====== Information shown ======

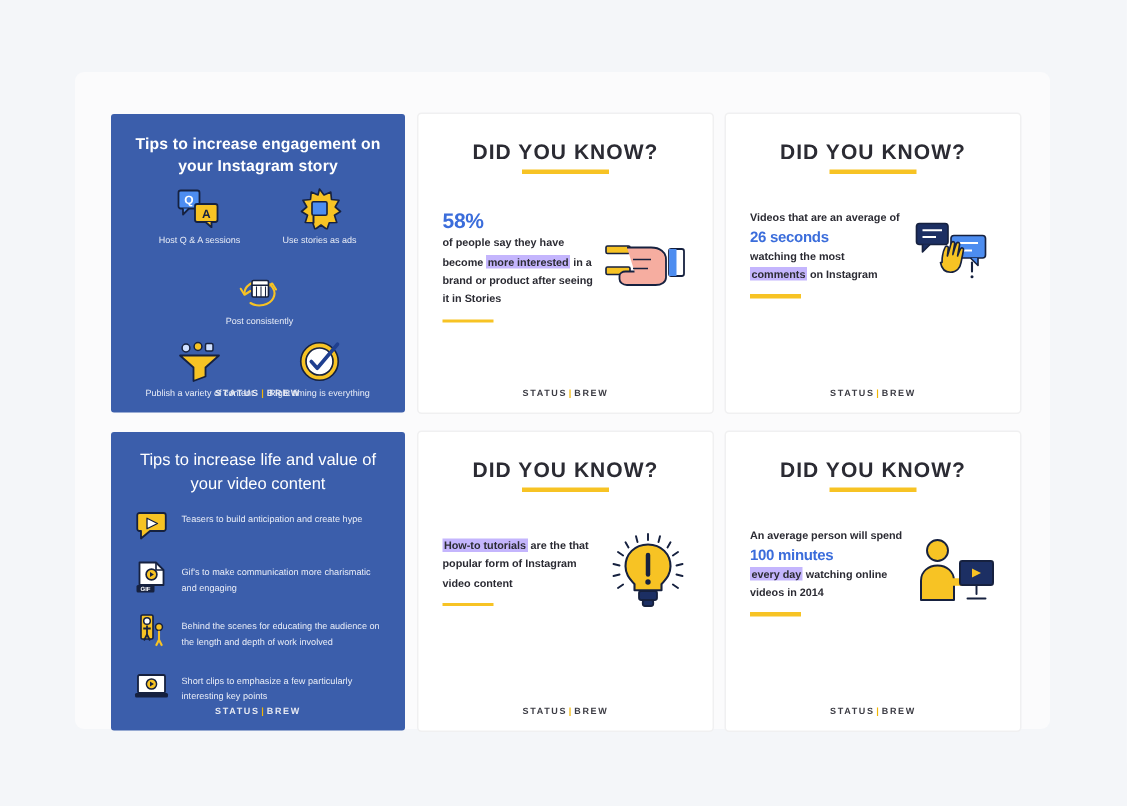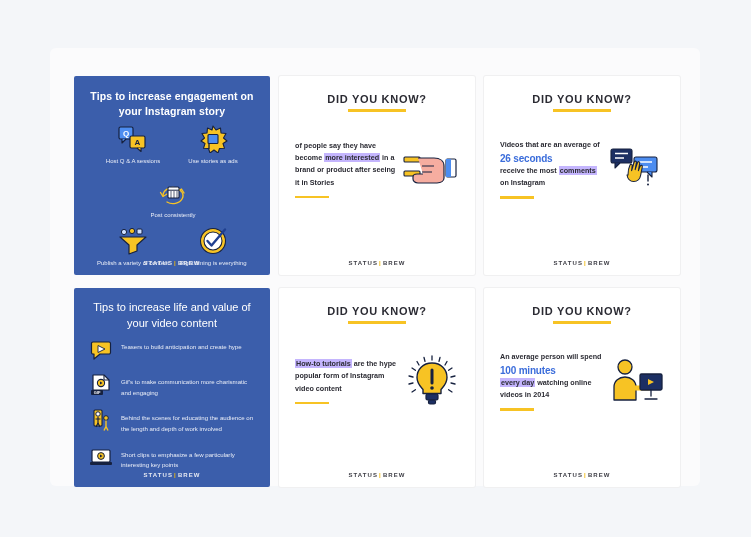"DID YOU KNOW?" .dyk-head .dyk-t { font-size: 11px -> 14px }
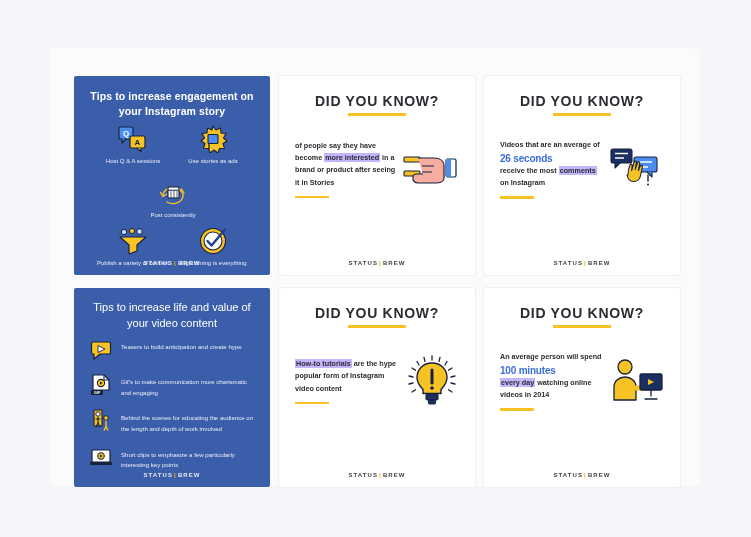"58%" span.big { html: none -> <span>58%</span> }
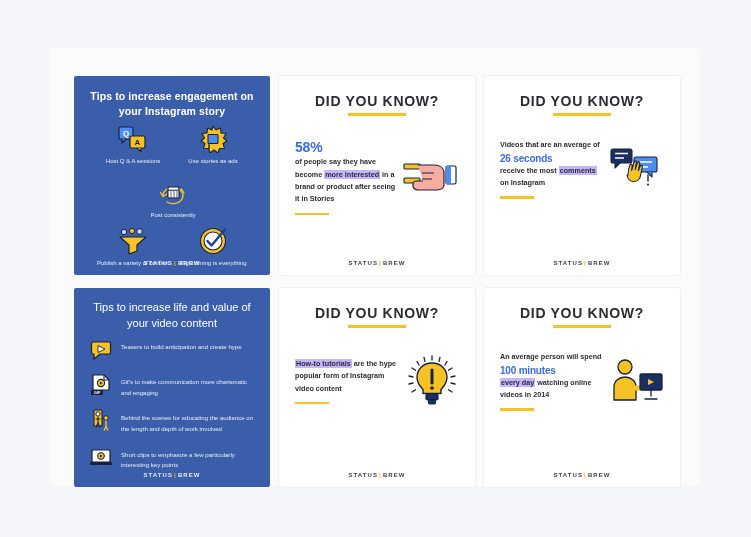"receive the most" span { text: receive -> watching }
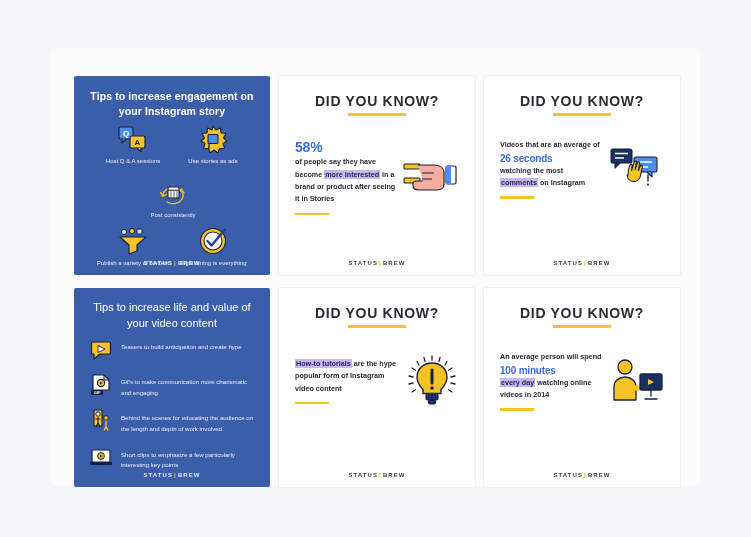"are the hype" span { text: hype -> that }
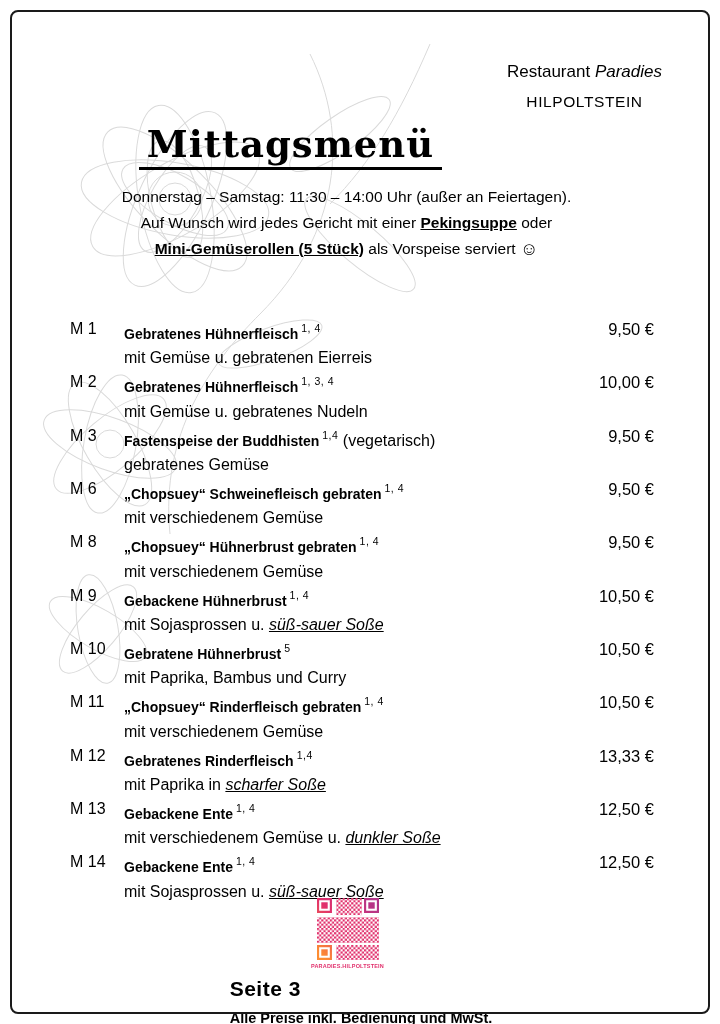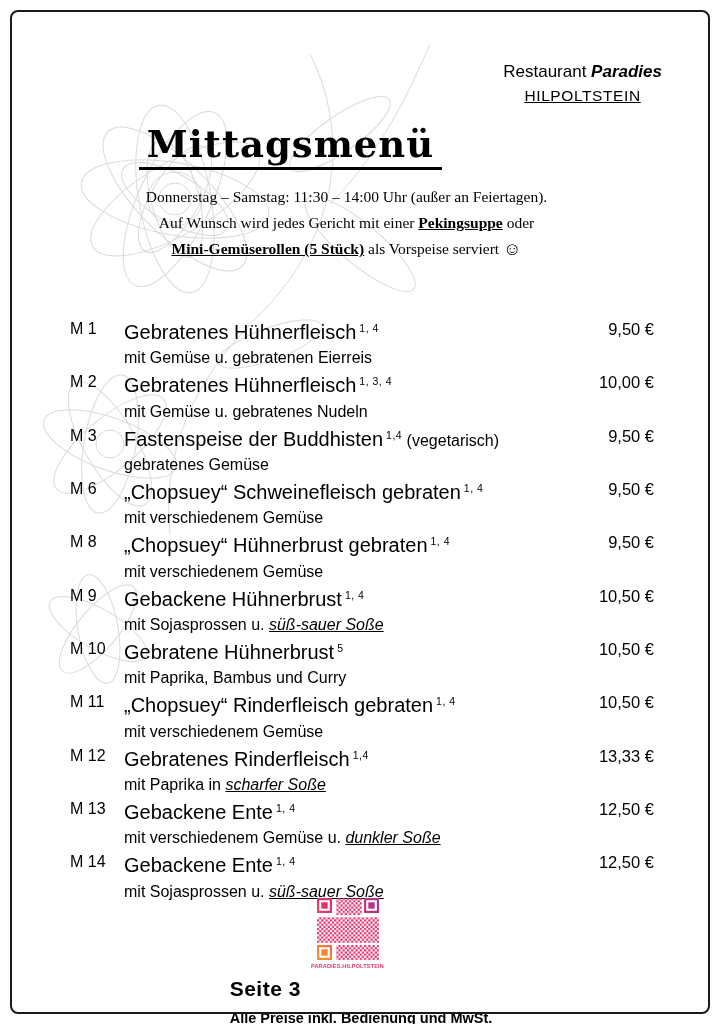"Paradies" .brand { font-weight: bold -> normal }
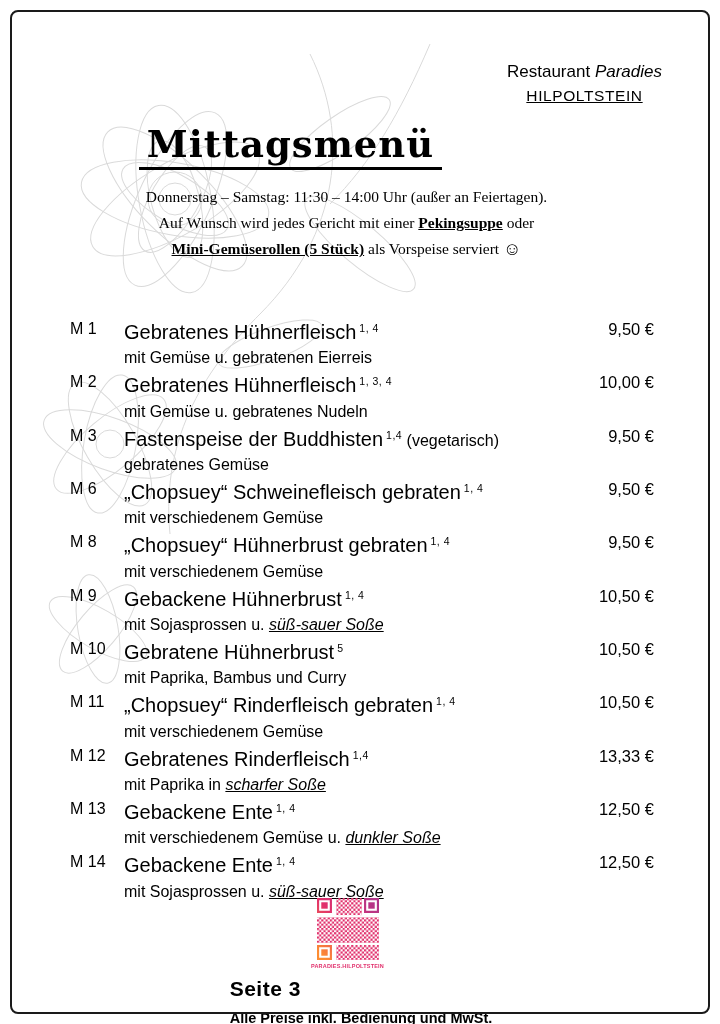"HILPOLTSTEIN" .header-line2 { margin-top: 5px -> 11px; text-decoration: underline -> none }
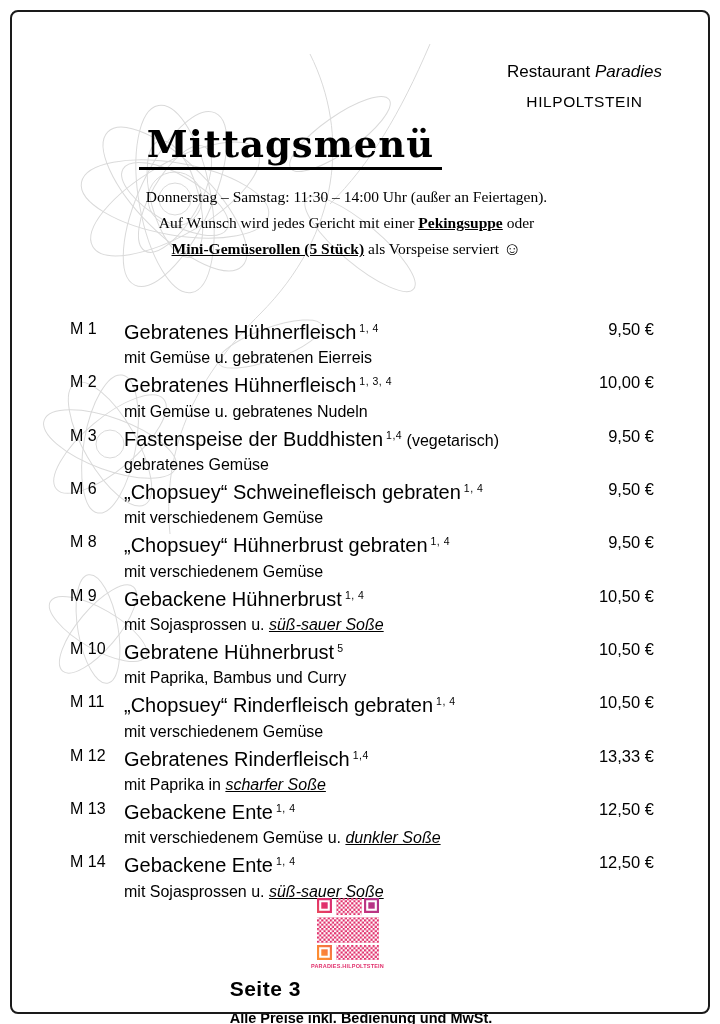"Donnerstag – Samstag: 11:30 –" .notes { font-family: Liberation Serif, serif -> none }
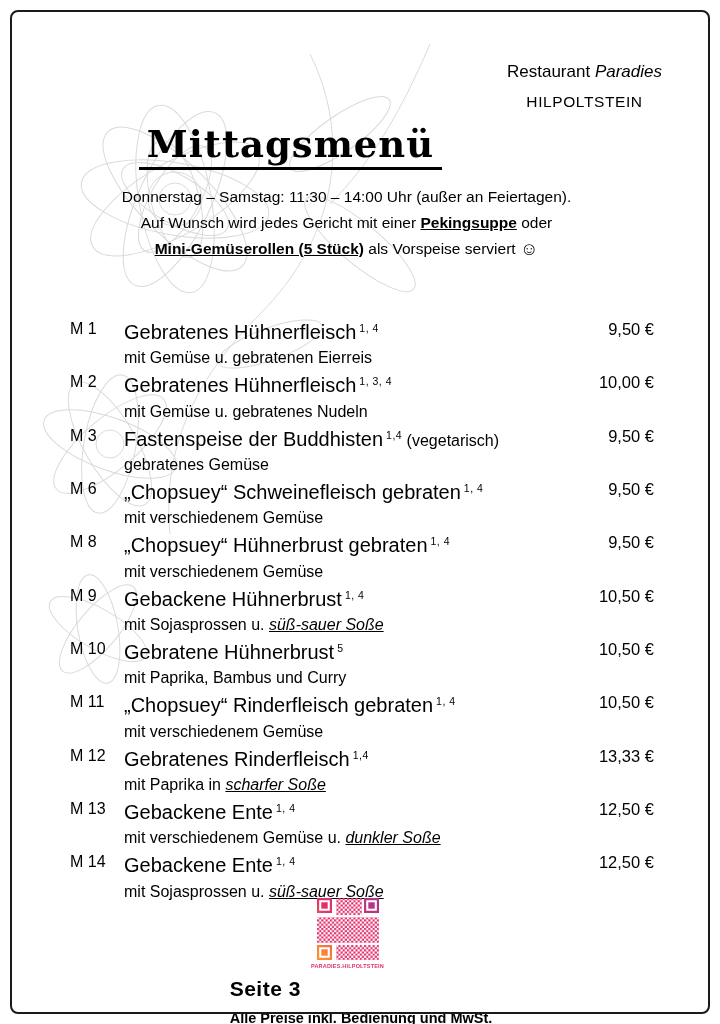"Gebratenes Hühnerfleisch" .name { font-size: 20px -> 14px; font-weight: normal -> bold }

======

**Assignment**
Output the full set of records above without changing a word, and drop the images.

**The completed task**
"DID YOU KNOW?" .dyk-head .dyk-t { font-size: 11px -> 14px }
"58%" span.big { html: none -> <span>58%</span> }
"receive the most" span { text: receive -> watching }
"are the hype" span { text: hype -> that }
"Paradies" .brand { font-weight: bold -> normal }
"HILPOLTSTEIN" .header-line2 { margin-top: 5px -> 11px; text-decoration: underline -> none }
"Donnerstag – Samstag: 11:30 –" .notes { font-family: Liberation Serif, serif -> none }
"Gebratenes Hühnerfleisch" .name { font-size: 20px -> 14px; font-weight: normal -> bold }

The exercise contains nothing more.